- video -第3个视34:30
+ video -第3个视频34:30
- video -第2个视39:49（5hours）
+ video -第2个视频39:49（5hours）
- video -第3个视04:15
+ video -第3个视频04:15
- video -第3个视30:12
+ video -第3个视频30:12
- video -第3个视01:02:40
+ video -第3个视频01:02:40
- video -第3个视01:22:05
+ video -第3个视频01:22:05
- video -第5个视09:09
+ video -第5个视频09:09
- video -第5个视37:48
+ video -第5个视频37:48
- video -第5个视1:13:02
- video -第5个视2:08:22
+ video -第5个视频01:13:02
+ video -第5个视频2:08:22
━━━━━━━━━━━━━━━━
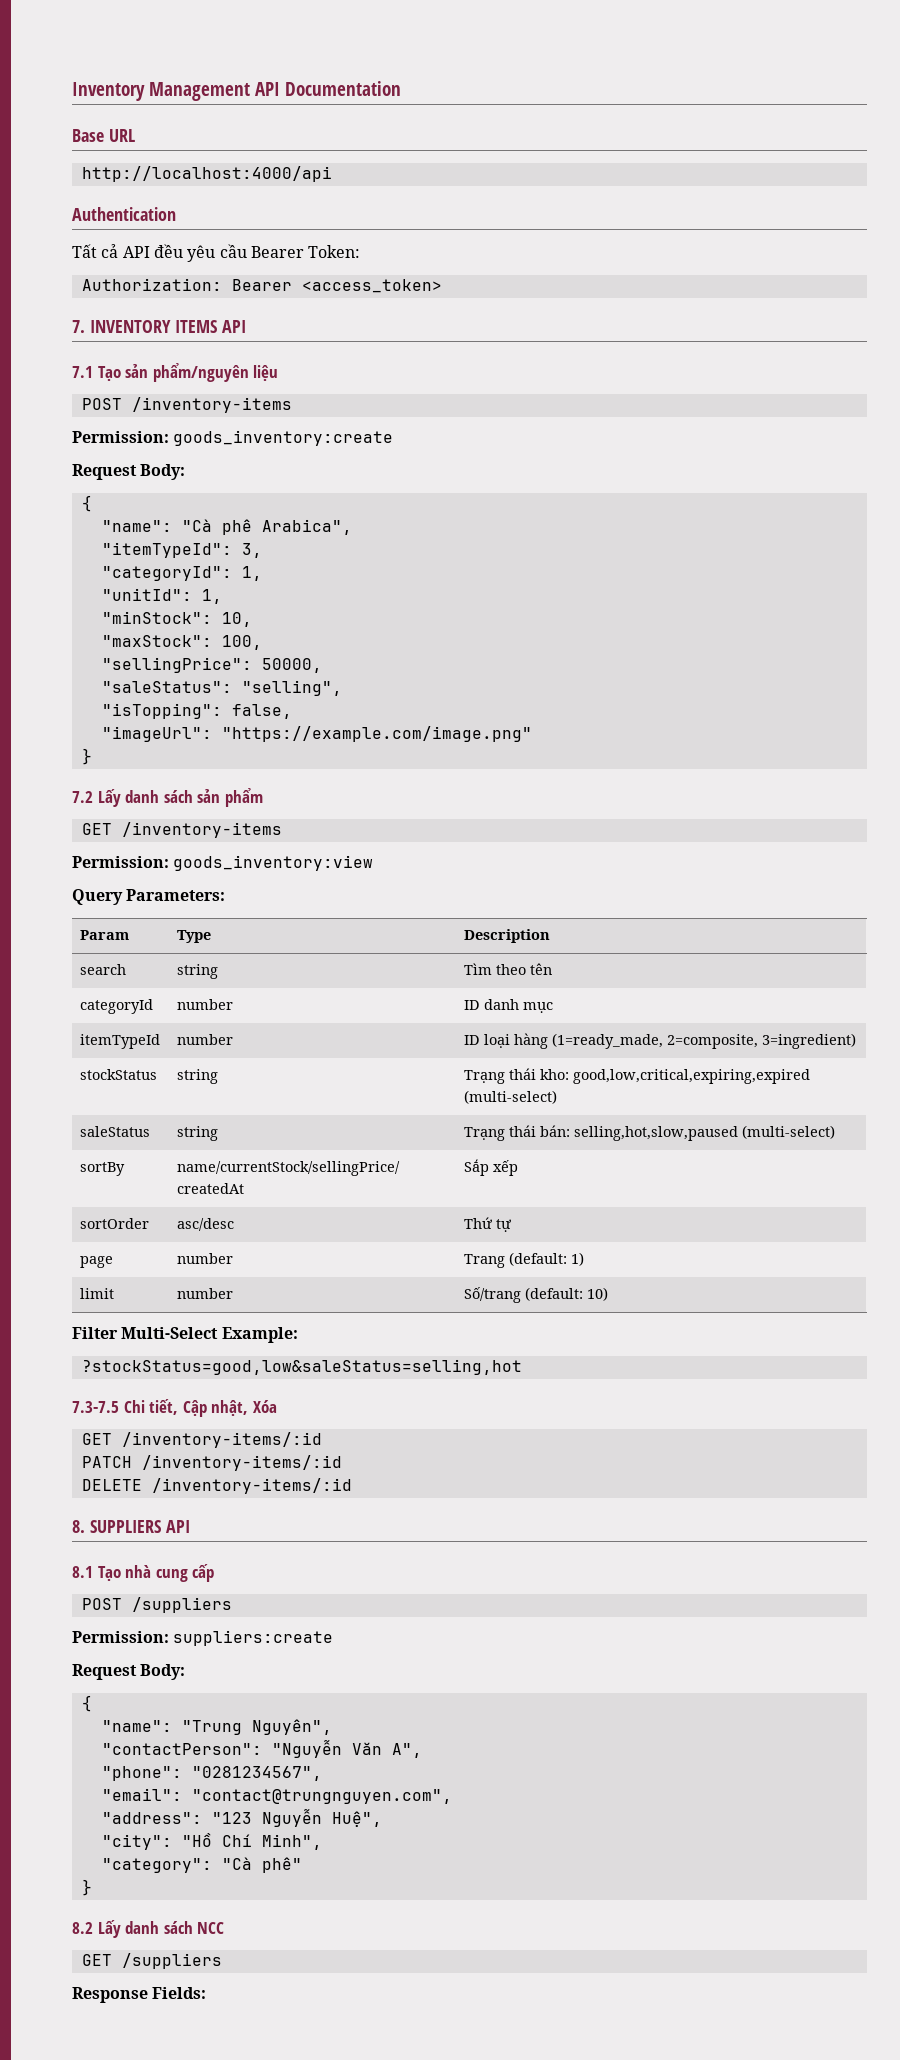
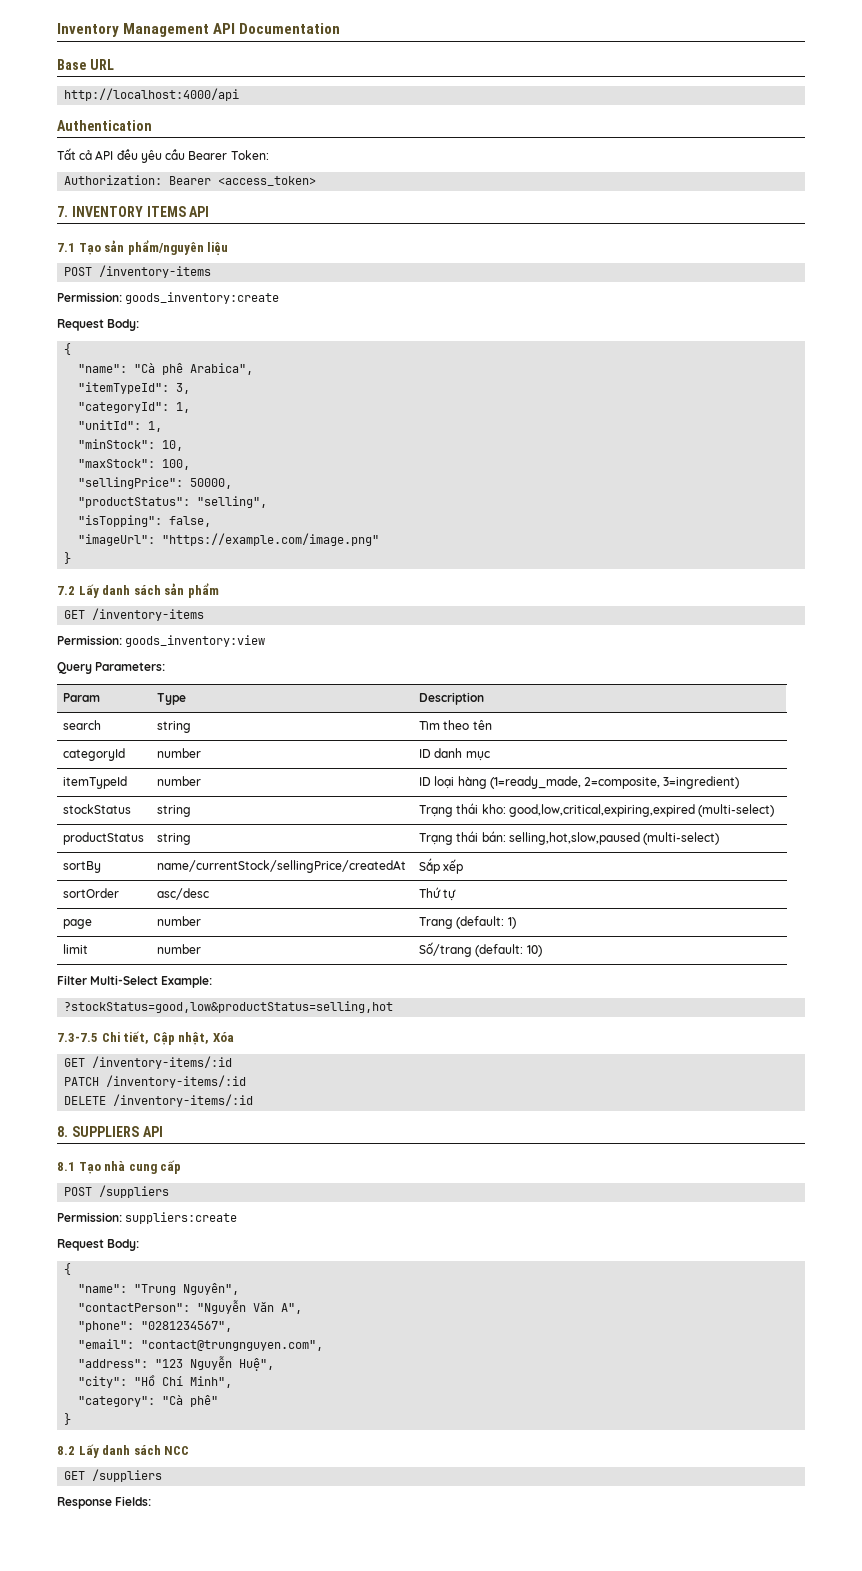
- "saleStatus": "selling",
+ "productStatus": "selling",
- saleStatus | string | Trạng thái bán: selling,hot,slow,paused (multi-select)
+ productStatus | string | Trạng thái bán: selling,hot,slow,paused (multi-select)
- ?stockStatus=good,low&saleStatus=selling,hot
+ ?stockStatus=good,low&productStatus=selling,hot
━━━━━━━━━━━━━━━━
The problem: In the listing, find every line containing the word "saleStatus" and list it.

Answer to the exercise:
- "saleStatus": "selling",
- saleStatus | string | Trạng thái bán: selling,hot,slow,paused (multi-select)
- ?stockStatus=good,low&saleStatus=selling,hot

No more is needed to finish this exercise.